🤖 AI Summary
This study addresses the challenge of single-channel speaker distance estimation, which is highly sensitive to room acoustics and relies on poorly understood acoustic cues. The authors propose a novel decomposition of room impulse responses—using the reverberant mixing time estimated from the echo density function as a boundary—to separate the signal into direct sound, early reflections, and late reverberation. Through systematic evaluation across multiple time- and amplitude-calibrated scenarios, they assess the contribution of each component to distance estimation accuracy. Results show that, without time calibration, early reflections serve as the primary cue, achieving a mean absolute error of 1.29 meters, with performance improving as early energy increases and degrading under stronger reverberation. With time calibration, however, propagation delay alone reduces the error dramatically to 0.14 meters.
📝 Abstract
Single-channel speaker distance estimation has recently achieved centimeter-level accuracy in simulated environments, yet it remains unclear which components of the room impulse response (RIR) the model exploits and how performance depends on the recording conditions. In this work, we decompose simulated RIRs into four variants (full, direct-only, no-late, and no-early) using the mixing time estimated from the echo density function as the boundary between early reflections and late reverberation. We define four calibration scenarios, from fully calibrated (synchronised capture, known source level) to fully uncalibrated (arbitrary onset, unknown level), and evaluate all combinations on a matched dataset.
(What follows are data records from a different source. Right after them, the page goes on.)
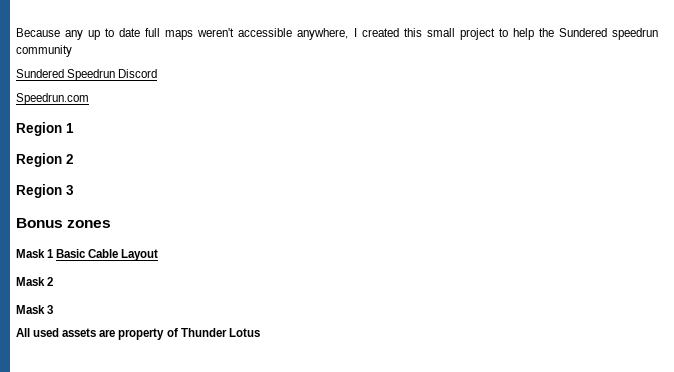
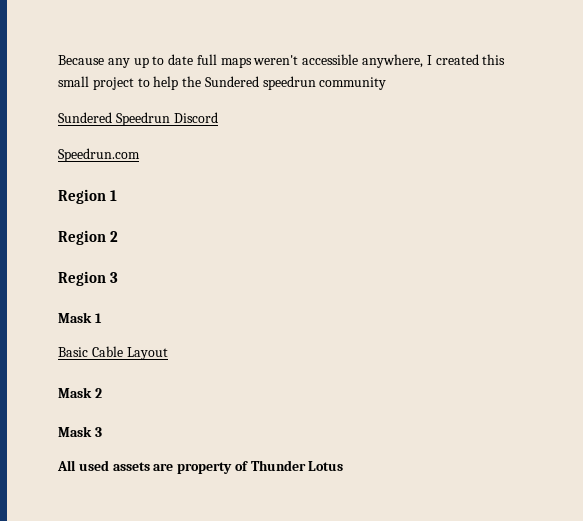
- Bonus zones
- Mask 1 Basic Cable Layout
+ Mask 1
+ Basic Cable Layout

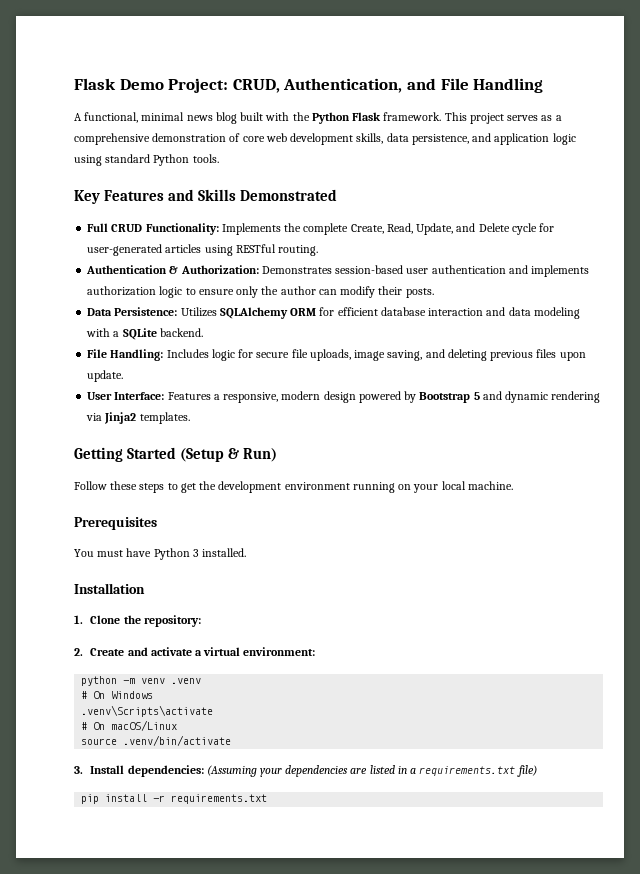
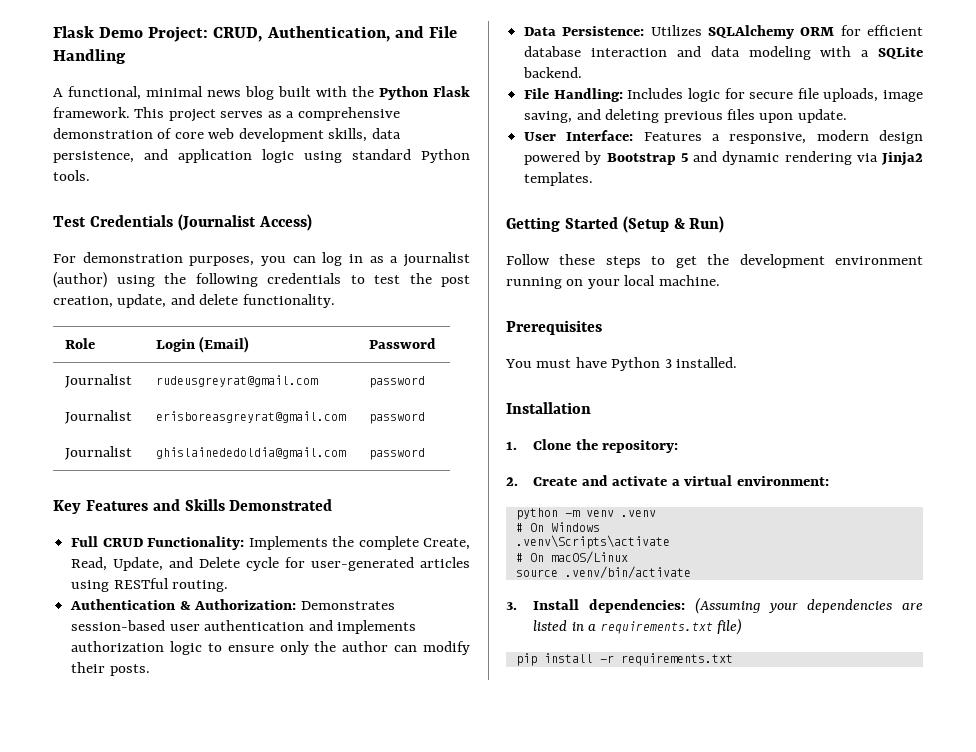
+ Test Credentials (Journalist Access)
+ For demonstration purposes, you can log in as a journalist (author) using the following credentials to test the post creation, update, and delete functionality.
+ Role | Login (Email) | Password
+ Journalist | rudeusgreyrat@gmail.com | password
+ Journalist | erisboreasgreyrat@gmail.com | password
+ Journalist | ghislainededoldia@gmail.com | password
Results show that without time calibration, mean absolute error (MAE) increases to $1.29$ m and the model extracts reverberation-based cues, with early reflections emerging as the most informative component. Further analysis against DRR, $C_{50}$, and $T_{60}$ confirms that estimation accuracy improves with stronger early energy and degrades in highly reverberant environments. When time calibration is available, the model achieves a MAE of $0.14$ m by extracting the propagation delay alone, regardless of the RIR content.